[Web interface edit records]
+ + + + + + +

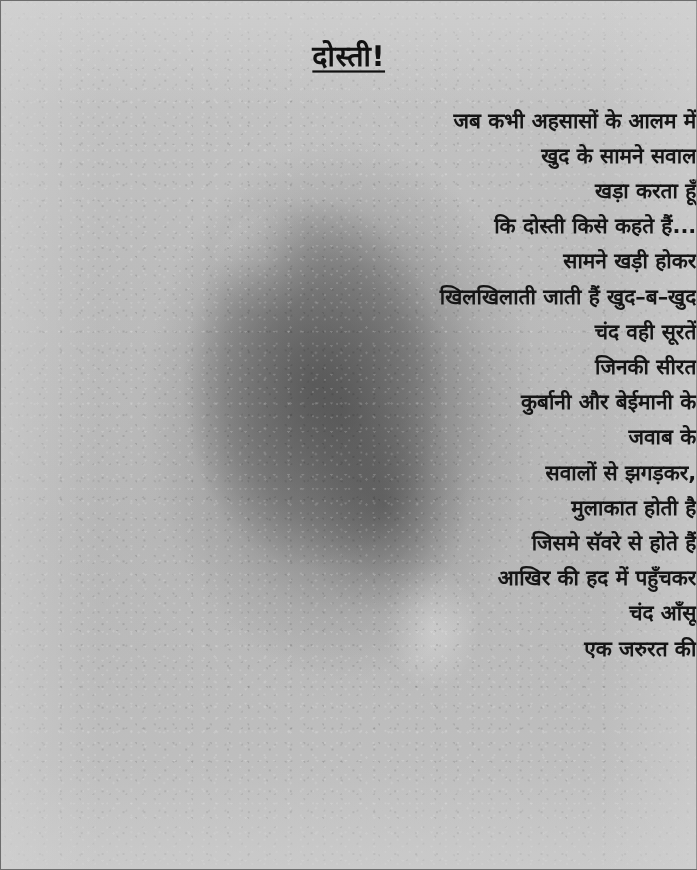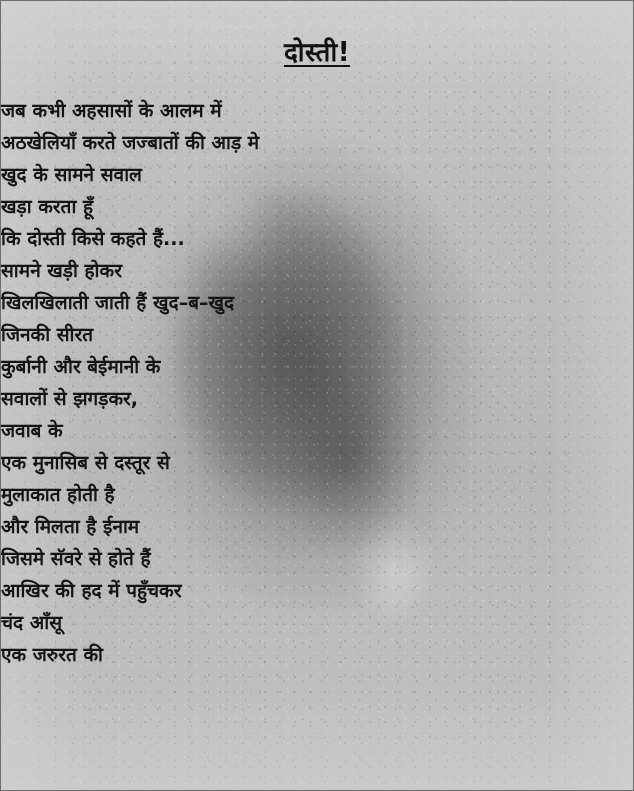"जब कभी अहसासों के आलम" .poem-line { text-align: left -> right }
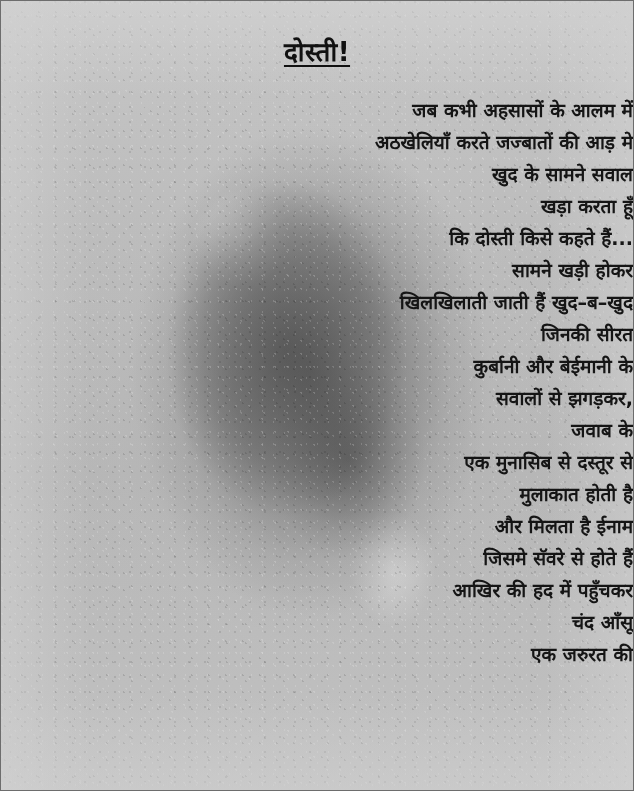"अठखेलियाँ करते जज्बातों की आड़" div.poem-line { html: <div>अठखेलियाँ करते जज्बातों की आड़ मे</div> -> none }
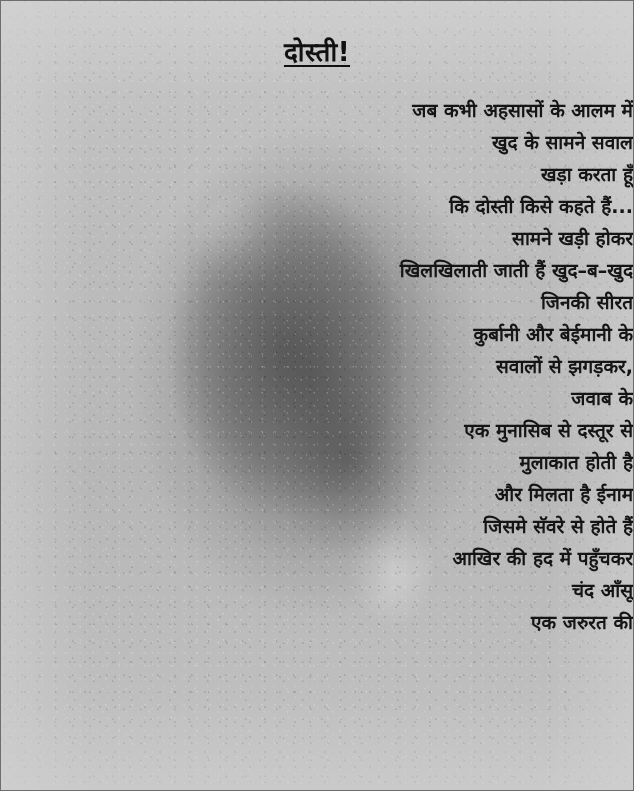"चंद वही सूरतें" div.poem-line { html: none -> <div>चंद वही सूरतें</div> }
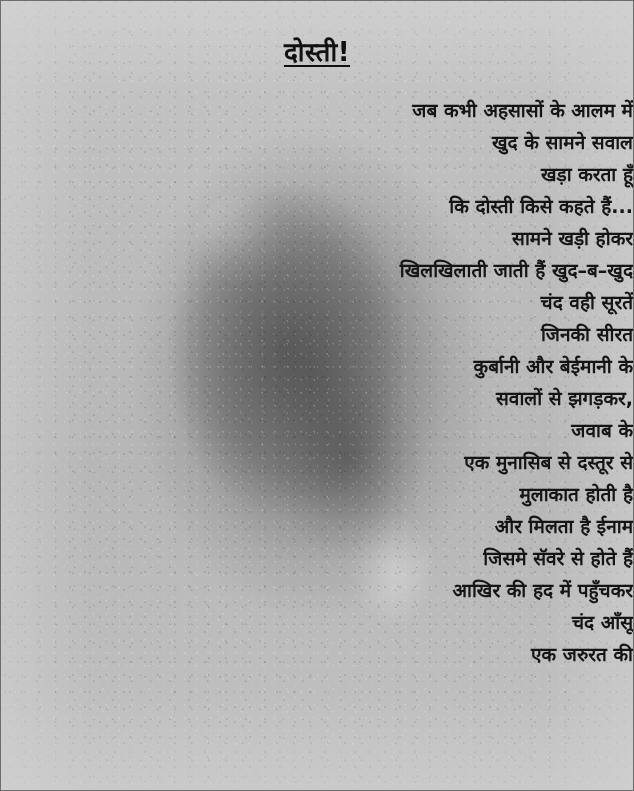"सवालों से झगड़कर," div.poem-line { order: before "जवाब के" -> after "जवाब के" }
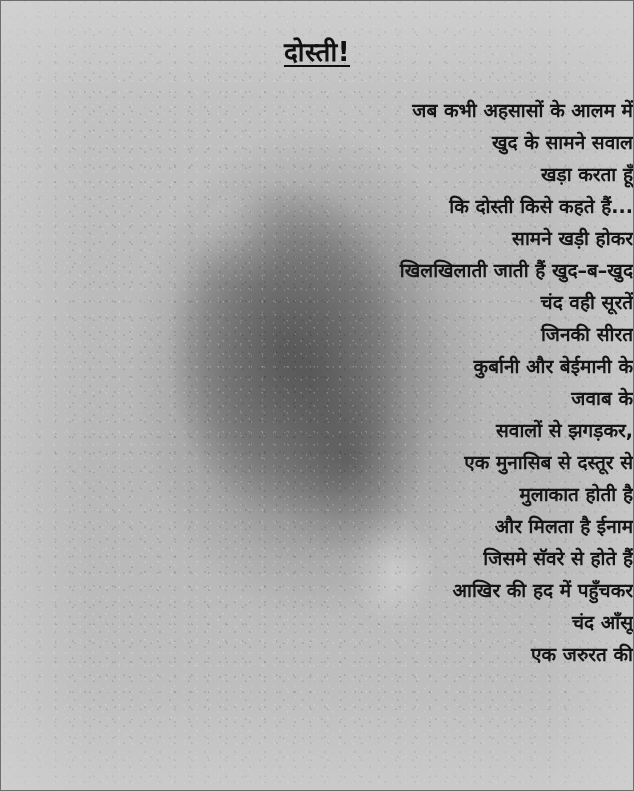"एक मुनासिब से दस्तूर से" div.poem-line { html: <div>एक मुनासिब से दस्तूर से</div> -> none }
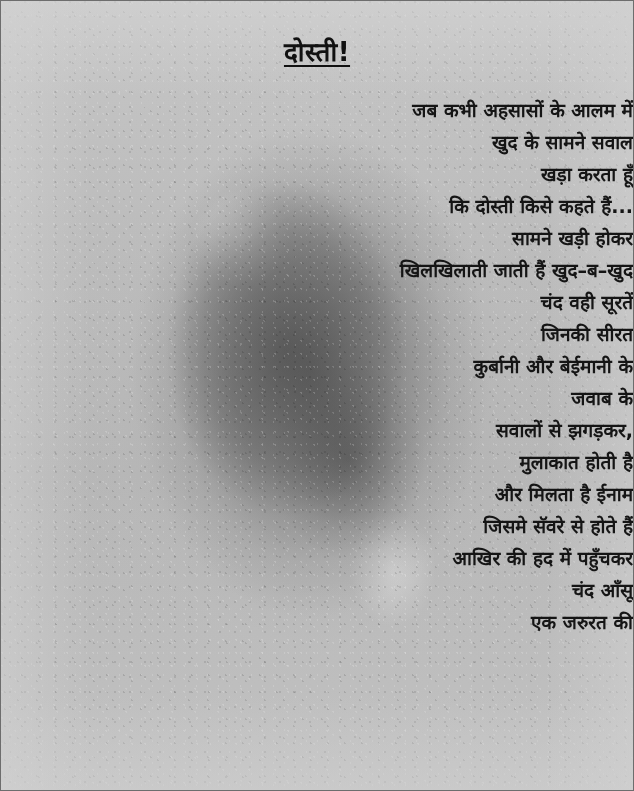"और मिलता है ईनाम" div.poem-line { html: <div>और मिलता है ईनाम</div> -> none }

+ + + + + + +

Transcribe the entries from their first line to the line that holds "html: none ->", both included, and skip every picture.

"जब कभी अहसासों के आलम" .poem-line { text-align: left -> right }
"अठखेलियाँ करते जज्बातों की आड़" div.poem-line { html: <div>अठखेलियाँ करते जज्बातों की आड़ मे</div> -> none }
"चंद वही सूरतें" div.poem-line { html: none -> <div>चंद वही सूरतें</div> }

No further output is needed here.